Could McCarthy Really Pull Off Impeaching Biden?

Speaker of the House Kevin McCarthy addresses reporters after a House Republican caucus meeting at the U.S. Capitol on September 19, 2023, in Washington, D.C.(Photo by Drew Angerer/Getty Images)

House Speaker Kevin McCarthy’s decision to move ahead with impeachment proceedings—and the Democrats’ response—reminded me of one of something Egyptian President Gamal Nasser reportedly once said, “The genius of you Americans is that you never make clear-cut stupid moves, only complicated stupid moves which make us wonder at the possibility that there may be something to them which we are missing.” Nasser was talking about foreign policy, but cleverly stupid politics doesn’t end at the water’s edge. 

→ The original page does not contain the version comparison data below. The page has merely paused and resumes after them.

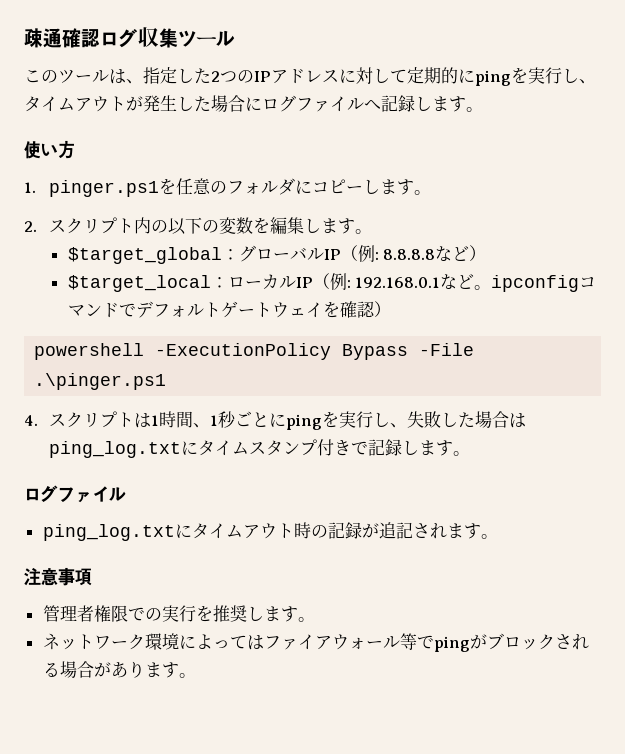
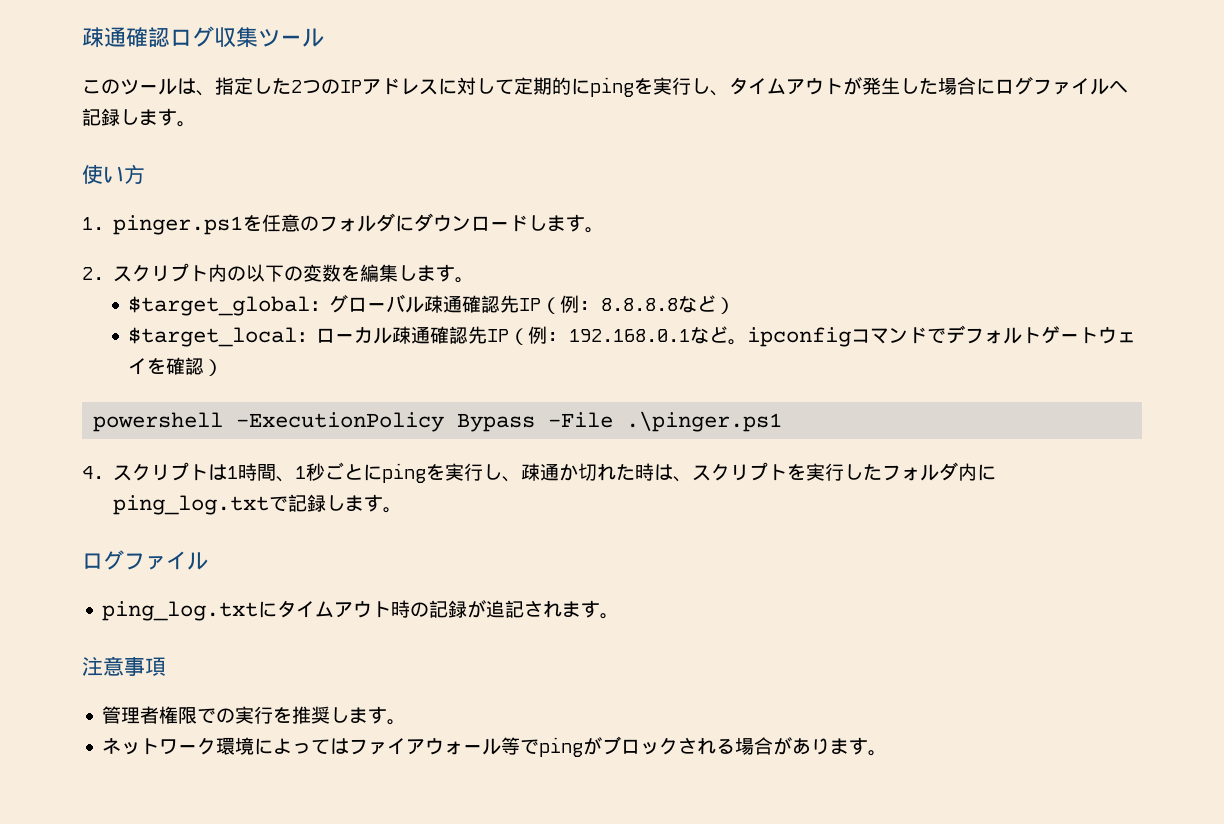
- 1. pinger.ps1を任意のフォルダにコピーします。
+ 1. pinger.ps1を任意のフォルダにダウンロードします。
- $target_global：グローバルIP（例: 8.8.8.8など）
+ $target_global：グローバル疎通確認先IP（例: 8.8.8.8など）
- $target_local：ローカルIP（例: 192.168.0.1など。ipconfigコマンドでデフォルトゲートウェイを確認）
+ $target_local：ローカル疎通確認先IP（例: 192.168.0.1など。ipconfigコマンドでデフォルトゲートウェイを確認）
- 4.スクリプトは1時間、1秒ごとにpingを実行し、失敗した場合はping_log.txtにタイムスタンプ付きで記録します。
+ 4.スクリプトは1時間、1秒ごとにpingを実行し、疎通か切れた時は、スクリプトを実行したフォルダ内にping_log.txtで記録します。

Let’s start with McCarthy. He unilaterally announced an impeachment inquiry—without putting it up for a vote—into what some call “the Biden crime family,” but no new committee will be created. Rep. Jim Jordan’s Judiciary and James Comer’s Oversight committees will keep doing exactly what they’ve been doing.  

That’s not the point, Republicans say. This is necessary to get the expanded subpoena power that impeachments provide. 

Or not. During Donald Trump’s first impeachment, McCarthy insisted that a similar unilateral move by then Speaker Nancy Pelosi was illegitimate. Of course, hypocrisy is no hurdle for McCarthy. The real problem is that Trump’s Justice Department penned a memo arguing that the White House didn’t have to comply with subpoenas from an improperly formed impeachment inquiry. Biden’s lawyers can invoke not just the memo, but also a 54-page ruling affirming it from a Trump-appointed judge.